# Empfehlungen für kabellose (Gaming-)Maus



## guna7 (10. April 2010)

*Empfehlungen für kabellose (Gaming-)Maus*

Hallo,

suche einen Nachfolger für meine sterbende "Microsoft Wireless IntelliMouse". Bin Rechtshänder, die Maus muss unbedingt kabellos sein und soll sich auch zum gelegentlichen Zocken eignen. Ich dachte evtl an diese hier. Was meint ihr dazu?


----------



## maestrocool (10. April 2010)

*AW: Empfehlungen für kabellose (Gaming-)Maus*

meine Ehrliche Meinung....
ich hab mir das teil auch mal zugelegt und diese Maus funktioniert großartig, aber für mich war sie viel zu klobig und sie verbraucht auch sehr viel akku und musste bei mir alle 2-3 Tage angeleint (aufgeladen) werden,
für große Hände wäre sie sicher gut und die Treiber dazu sind auch hervorragend.
meine 1 Wahl war Logitechs Performance MX aber die hat auch einen großen Stromhunger und wird ähnlich, wie die Sidewinder, mit Kabel aufgeladen liegt mir aber besser in der Hand,
trotzdem benutze ich jetzt zum Inetsurfen die kleine Logitech Anywhere MX (ist einfach handlicher)
Lags sind mit beiden nicht zu spüren, und Kompatibilität ist auch kein Problem, wenn man weiß wie Setpoint wirklich funktioniert.

mfg Maestrocool


----------



## Shooter (10. April 2010)

*AW: Empfehlungen für kabellose (Gaming-)Maus*

Ich brauche jetzt nicht unbedingt Marken-Mäuse von Logitech. 
Habe mir vor einem halben Jahr eine Funkmaus von Trust für 20€ gekauft. 
Spiele damit täglich COD6, BC2 etc......bis jetzt noch nie Probleme. 
Dazu nutze ich die Akku Batterien von eneloop....halten bis zu 2 Wochen wenn sie richtig aufgeladen worden sind. Bin damit echt zufrieden. 

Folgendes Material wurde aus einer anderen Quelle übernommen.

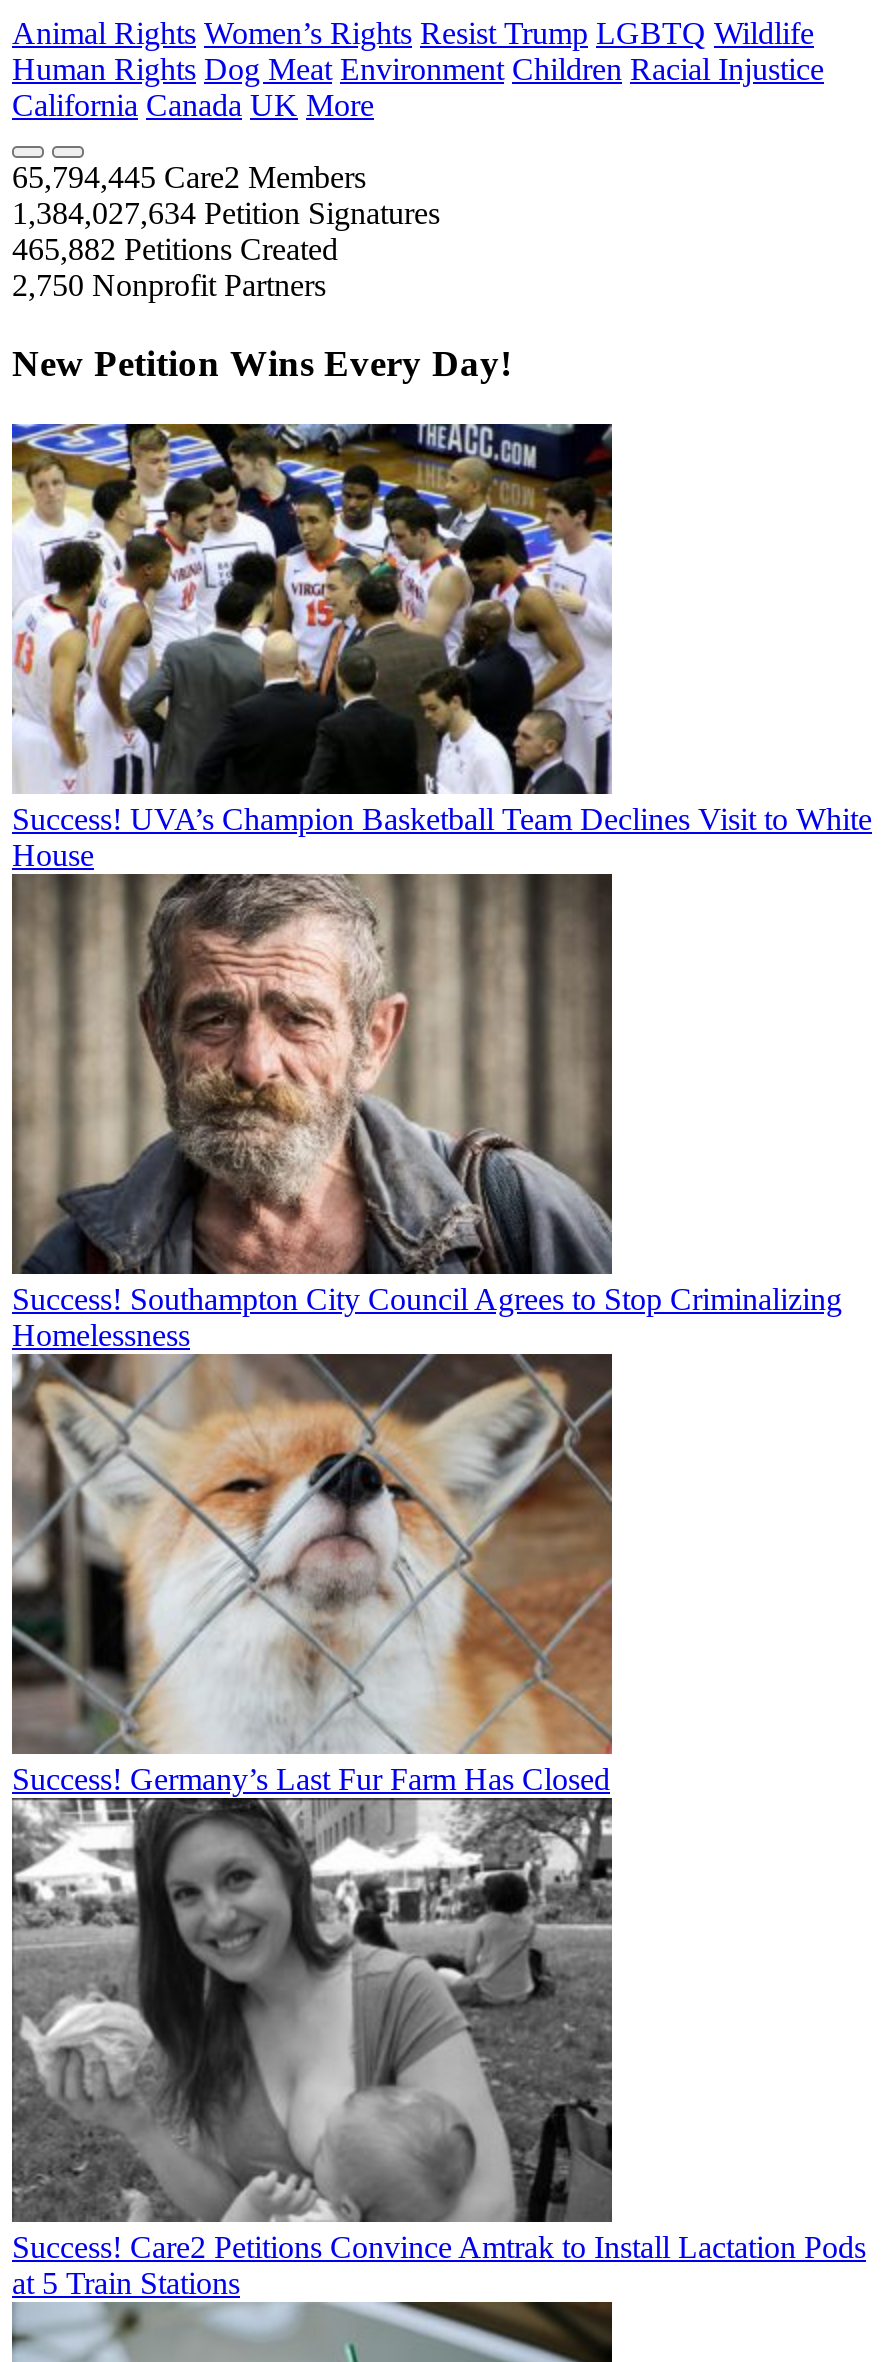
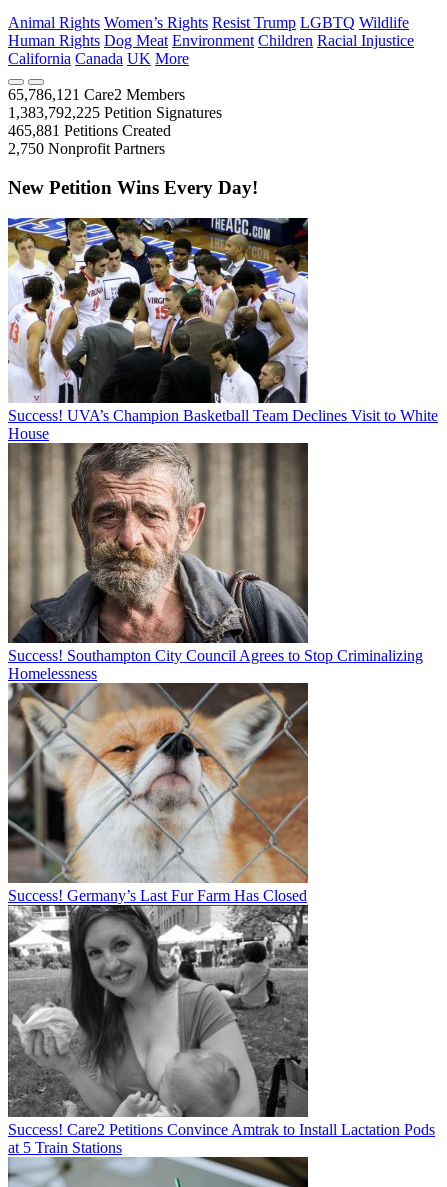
[12,161,366,195] 65,794,445 Care2 Members -> [8,86,185,103] 65,786,121 Care2 Members
[12,197,440,231] 1,384,027,634 Petition Signatures -> [8,104,222,121] 1,383,792,225 Petition Signatures
[12,233,338,267] 465,882 Petitions Created -> [8,122,171,139] 465,881 Petitions Created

Ich war ja vorher eher skeptisch, weil sich hier alle Kabel Mäuse für 60€ kaufen..... aber gibt keine Probleme, Stick reinstecken und mehr braucht man gar nicht zu machen


----------



## guna7 (10. April 2010)

*AW: Empfehlungen für kabellose (Gaming-)Maus*

@ maestrocool

Danke,

habe mir deine beiden Alternativen mal auf meiner Liste notiert. Spielst du auch mit deiner Maus? Wie siehts denn da aus?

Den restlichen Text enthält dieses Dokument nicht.